● **Task item**
In the listing below, find the line containing "reference: S54-776 -> S54-026" and the line containing "total: 160.33 -> 146.30". Repeat exactly those two lines and every line between them.

Dataset extract section start

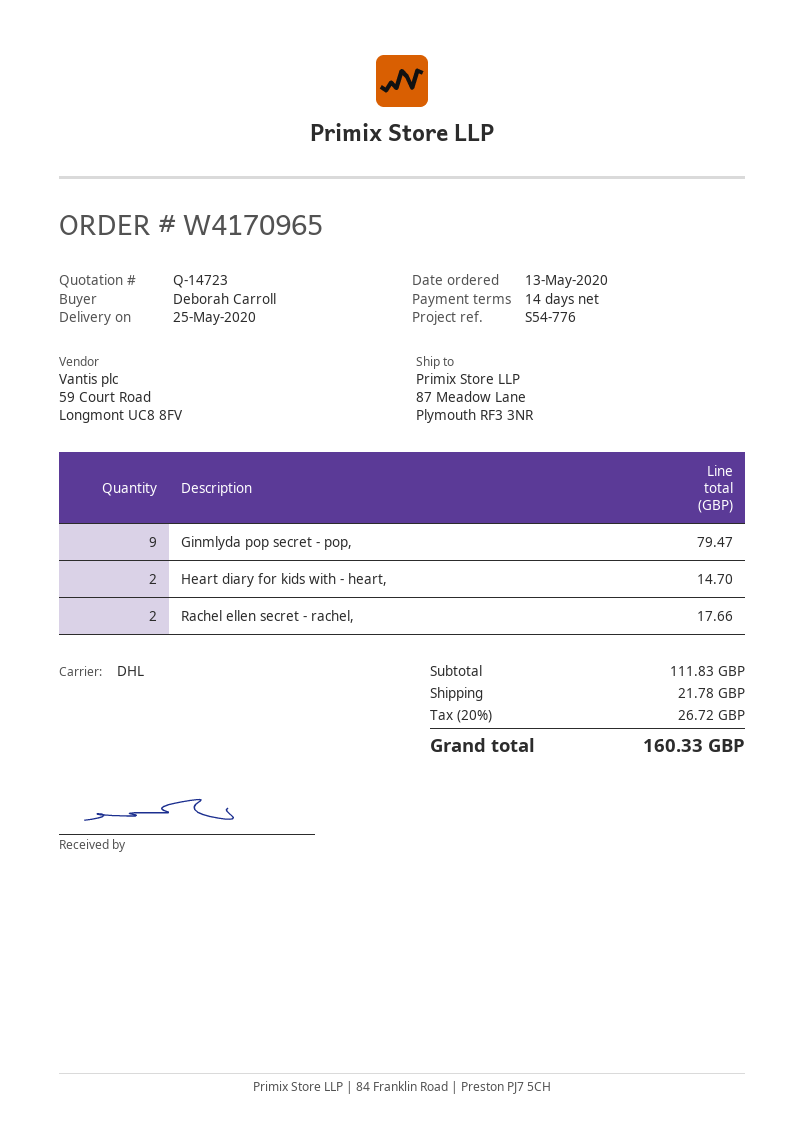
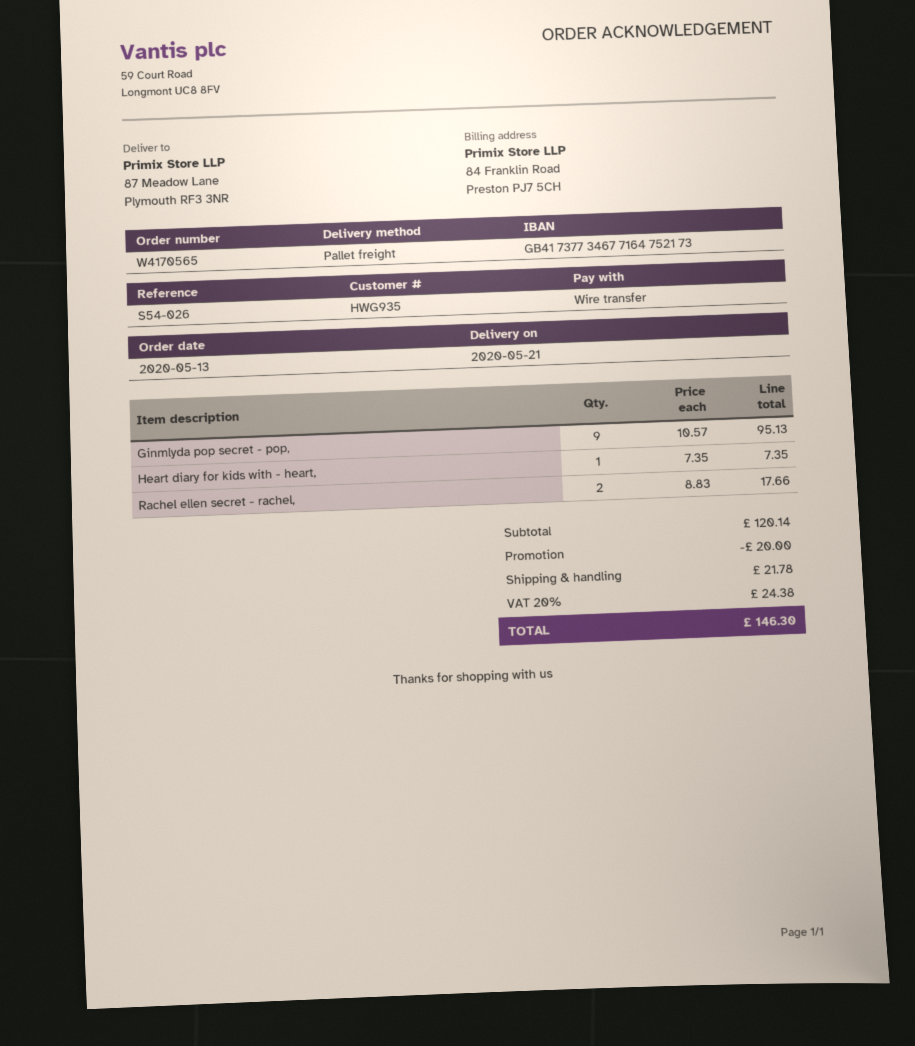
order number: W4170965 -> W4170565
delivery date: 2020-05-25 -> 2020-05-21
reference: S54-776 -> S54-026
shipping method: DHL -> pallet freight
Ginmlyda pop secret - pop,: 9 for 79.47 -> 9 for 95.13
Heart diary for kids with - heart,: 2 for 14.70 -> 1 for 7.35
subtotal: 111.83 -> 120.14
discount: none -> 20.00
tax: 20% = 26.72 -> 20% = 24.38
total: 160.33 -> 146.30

Dataset extract section end
Dataset extract section start

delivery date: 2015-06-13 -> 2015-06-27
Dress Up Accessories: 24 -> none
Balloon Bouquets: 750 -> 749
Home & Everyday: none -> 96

Dataset extract section end
Dataset extract section start

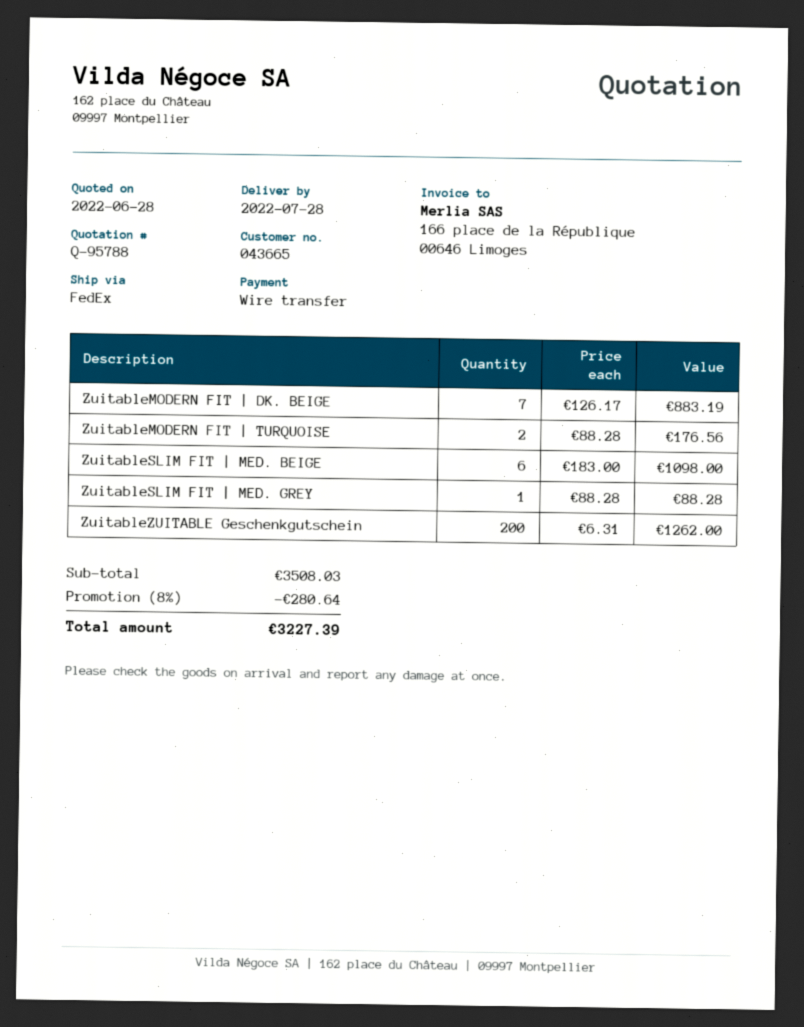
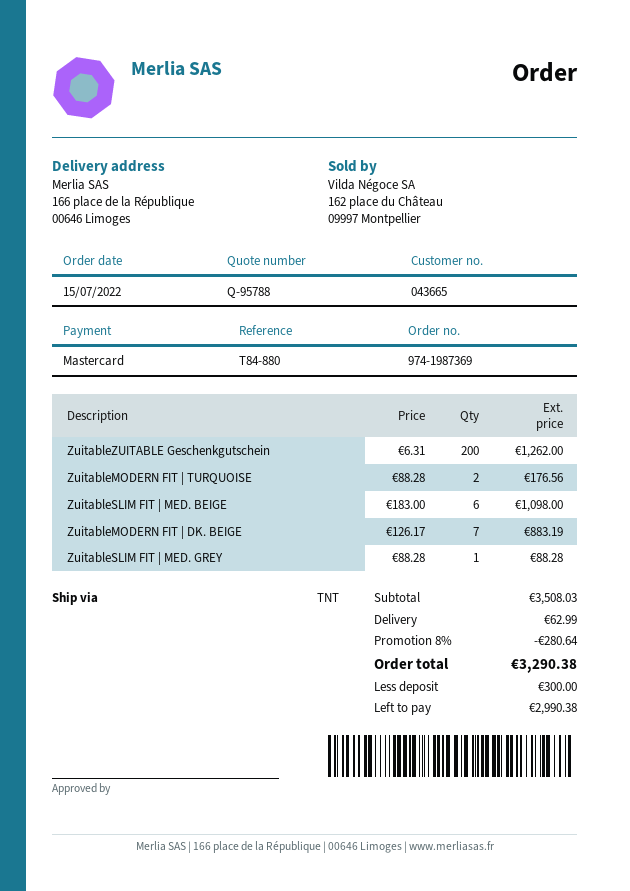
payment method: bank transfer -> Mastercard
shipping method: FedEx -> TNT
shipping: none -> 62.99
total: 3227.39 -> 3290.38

Dataset extract section end

● **Written answer**
reference: S54-776 -> S54-026
shipping method: DHL -> pallet freight
Ginmlyda pop secret - pop,: 9 for 79.47 -> 9 for 95.13
Heart diary for kids with - heart,: 2 for 14.70 -> 1 for 7.35
subtotal: 111.83 -> 120.14
discount: none -> 20.00
tax: 20% = 26.72 -> 20% = 24.38
total: 160.33 -> 146.30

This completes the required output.